General News of Saturday, 16 May 2020

Source: peacefmonline.com

Gov't deserves a pat on the back for better handling of coronavirus situation - Dr. Okoe Boye

Dr Okoe Boye Dr Okoe Boye

Deputy Minister of Health, Dr. Bernard Okoe Boye, has commended the Government of Ghana for doing a good job in controlling the COVID-19 situation.

Dr. Okoe Boye asserted that despite the increasing cases of the pandemic disease, the country's infection and mortality rates remain one of the lowest in Africa and the world at large.

According to Dr. Okoe Boye, but for the interventions of President Nana Addo Dankwa Akufo-Addo, the country might have seen a higher case count than what it has currently recorded.

Speaking to host Kwami Sefa Kayi on Peace FM's 'Kokrokoo' programme, he held that the government deserves a pat on the back for putting measures in place to safeguard the lives of Ghanaians and also ensuring there are no widespread infections of the virus.

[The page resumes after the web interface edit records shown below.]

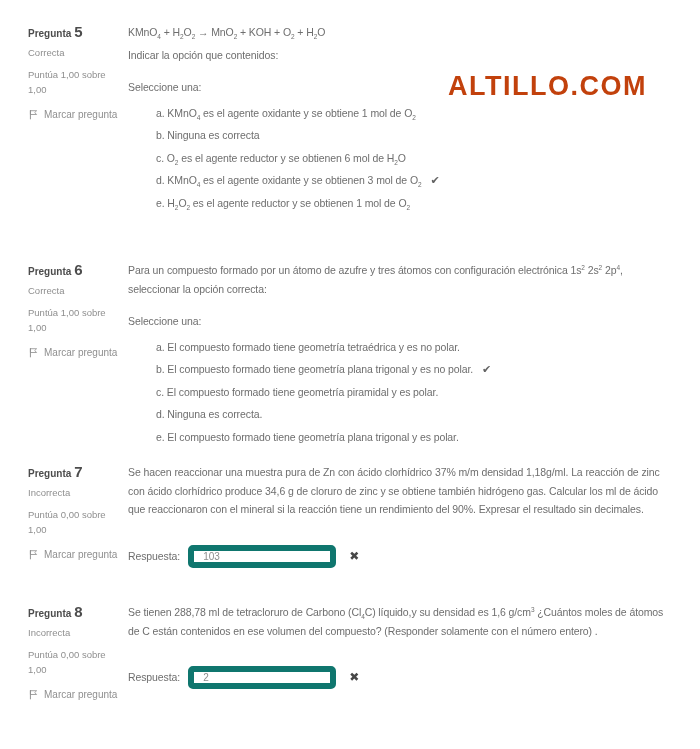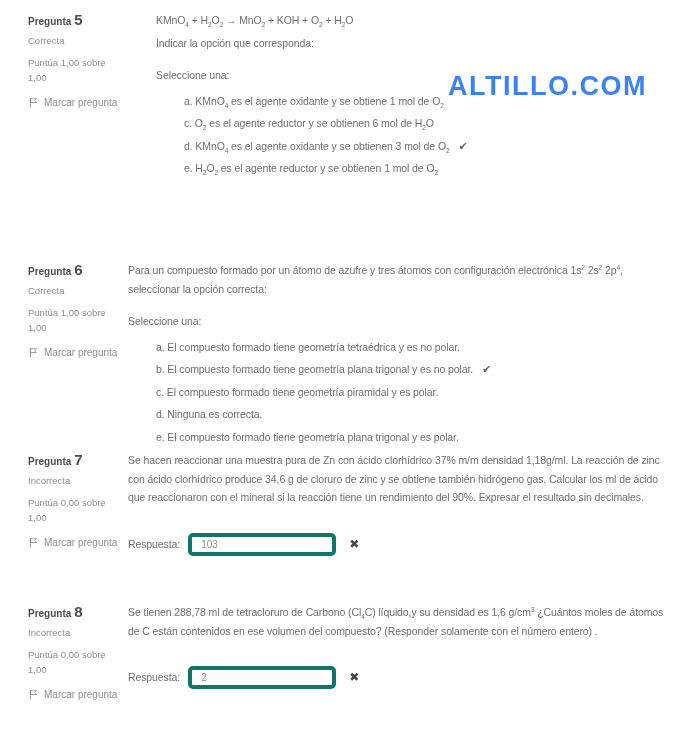--- a/index.html
+++ b/index.html
@@ -14,7 +14,7 @@
     font-family:"Liberation Sans",sans-serif;
   }
   .question { position:absolute; left:28px; width:648px; display:flex; }
-  .q-pos-0 { top:10px;gap:28px; }
+  .q-pos-0 { top:22px; }
   .q-pos-1 { top:248px;margin-top:12px; }
   .q-pos-2 { top:450px; }
   .q-pos-3 { top:602px;justify-content:center; }

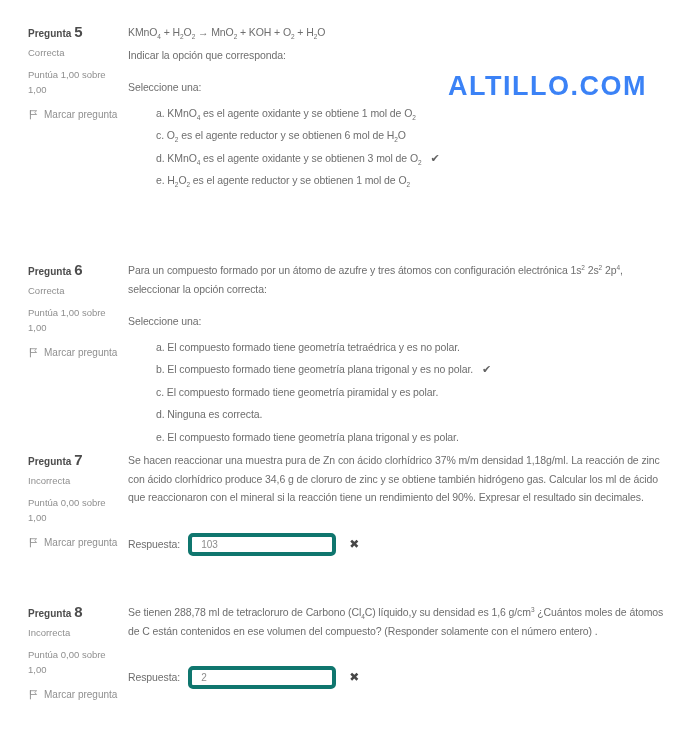--- a/index.html
+++ b/index.html
@@ -67,7 +67,7 @@
   </aside>
   <div class="qcontent">
     <p>KMnO<sub>4</sub> + H<sub>2</sub>O<sub>2</sub> →  MnO<sub>2</sub> + KOH + O<sub>2</sub> + H<sub>2</sub>O</p>
-    <p>Indicar la opción que corresponda:</p>
+    <p>Indicar la opción que contenidos:</p>
     <div class="select-label">Seleccione una:</div>
     <div class="options">
       <div class="option"><span>a. KMnO<sub>4</sub> es el agente oxidante y se obtiene 1 mol de O<sub>2</sub></span></div>

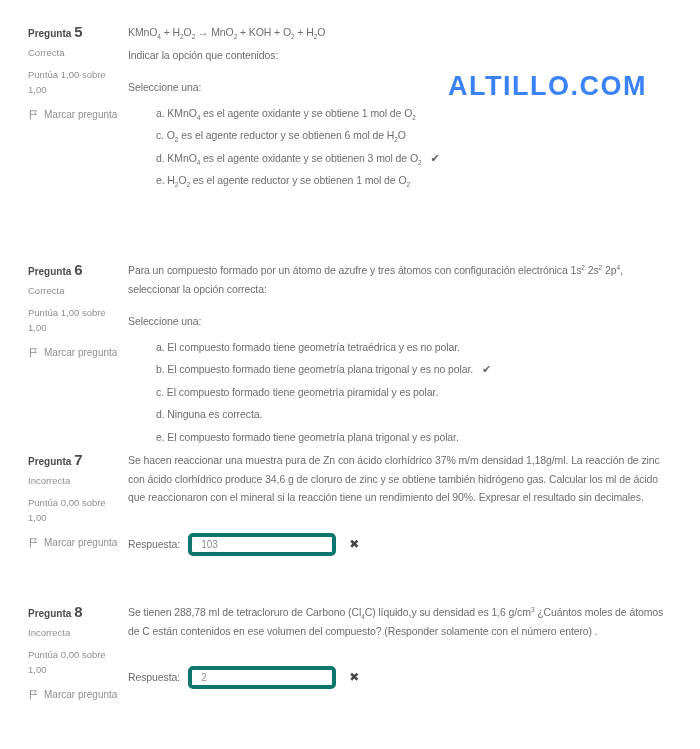--- a/index.html
+++ b/index.html
@@ -10,7 +10,7 @@
   }
   .watermark {
     position:absolute; top:71px; left:448px;
-    font-size:27px; font-weight:bold; color:#3b82f6; letter-spacing:1.5px;
+    font-size:27px; font-weight:bold; color:#c2410c; letter-spacing:1.5px;
     font-family:"Liberation Sans",sans-serif;
   }
   .question { position:absolute; left:28px; width:648px; display:flex; }

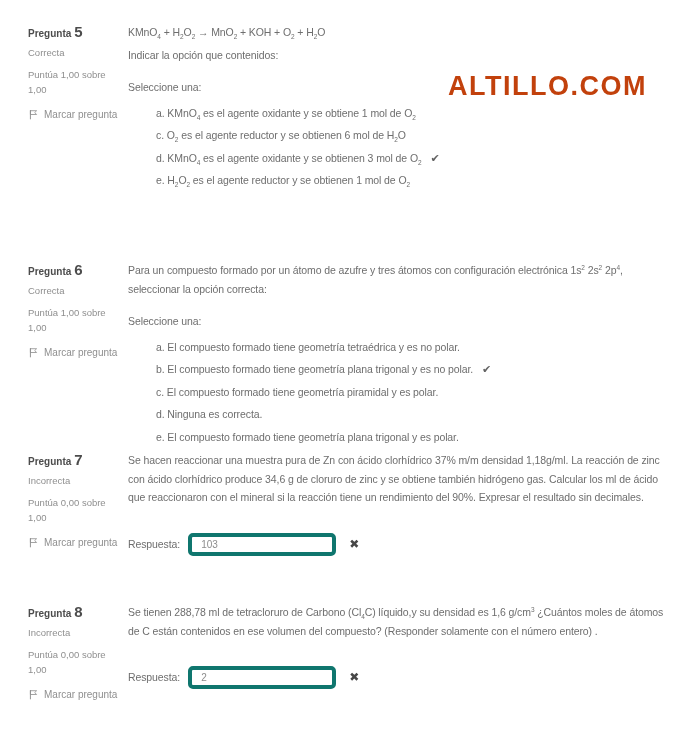--- a/index.html
+++ b/index.html
@@ -71,6 +71,7 @@
     <div class="select-label">Seleccione una:</div>
     <div class="options">
       <div class="option"><span>a. KMnO<sub>4</sub> es el agente oxidante y se obtiene 1 mol de O<sub>2</sub></span></div>
+      <div class="option"><span>b. Ninguna es correcta</span></div>
       <div class="option"><span>c. O<sub>2</sub> es el agente reductor y se obtienen 6 mol de H<sub>2</sub>O</span></div>
       <div class="option"><span>d. KMnO<sub>4</sub> es el agente oxidante y se obtienen 3 mol de O<sub>2</sub></span><span class="check">✔</span></div>
       <div class="option"><span>e. H<sub>2</sub>O<sub>2</sub> es el agente reductor y se obtienen 1 mol de O<sub>2</sub></span></div>

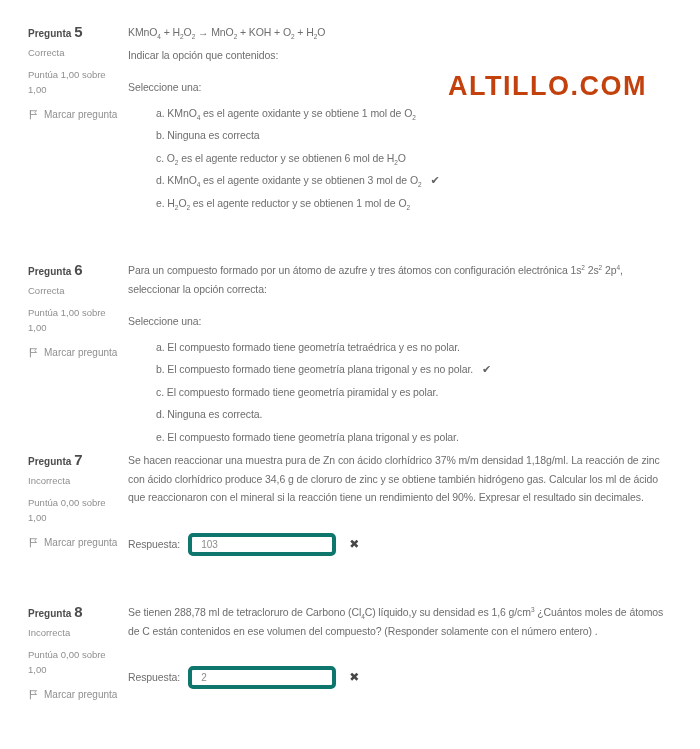--- a/index.html
+++ b/index.html
@@ -16,7 +16,7 @@
   .question { position:absolute; left:28px; width:648px; display:flex; }
   .q-pos-0 { top:22px; }
   .q-pos-1 { top:248px;margin-top:12px; }
-  .q-pos-2 { top:450px; }
+  .q-pos-2 { top:462px; }
   .q-pos-3 { top:602px;justify-content:center; }
 
   .qinfo { width:100px; flex:none; font-size:9.5px; color:#8f8f8f; padding-top:2px; }

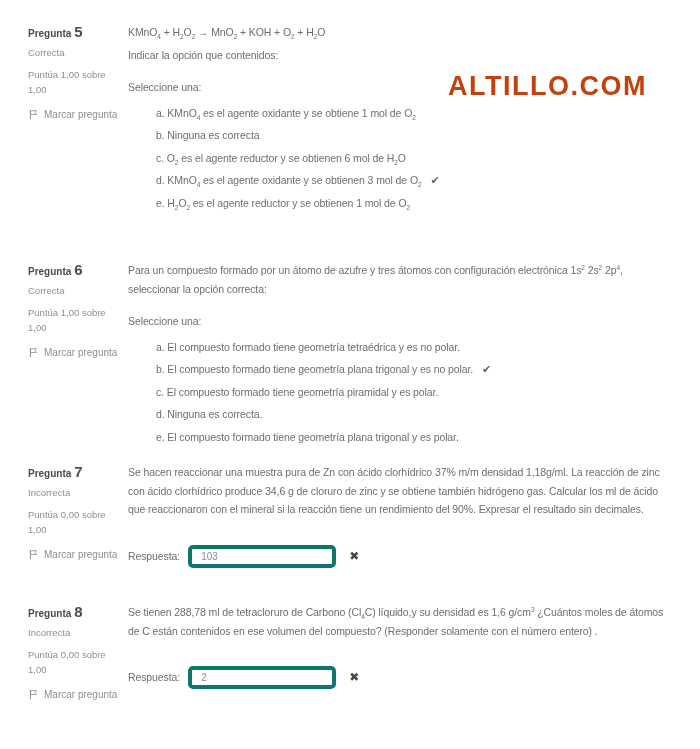--- a/index.html
+++ b/index.html
@@ -38,7 +38,7 @@
   .answer-row { margin-top:26px; display:flex; align-items:center; }
   .answer-label { margin-right:8px; }
   .answer-input {
-    width:148px; height:23px; border:4px solid #0f766e; border-radius:5px;
+    width:148px; height:23px; border:6px solid #0f766e; border-radius:5px;
     padding:0 9px; font-size:10px; color:#8d8d8d; background:#fff;
     font-family:"Liberation Sans","DejaVu Sans",sans-serif; outline:none;
   }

"If you want to judge a country by the number of cases to say the management of the situation has failed, then the whole world has failed. So, you don't make the mistake of looking at absolute numbers and judge a country to be a failure because it has recorded 5,000. What you must look at is what would have happened if the measures were not put in place?"

". . Of the 4,832 active cases, if 2,000 of them become negative in three weeks, do you know what it means? It means this figure once upon a time was only a statistical record. In three weeks, two thousand people from this number who were once upon time positive today might become negative. Now, what it means is that the figure we're having today is transient," he stated.

He also expressed his disagreement with people who think the President shouldn't have lifted the lockdown because of the increment in the case count.

Highlighting the main reasons for a lockdown in a pandemic as the novel Coronavirus, he said; "it was to buy time and have enough knowledge about the virus but at a particular threshold, you start going back to life knowing that the risk is still around, but you reduce the risk with steps and guidelines''.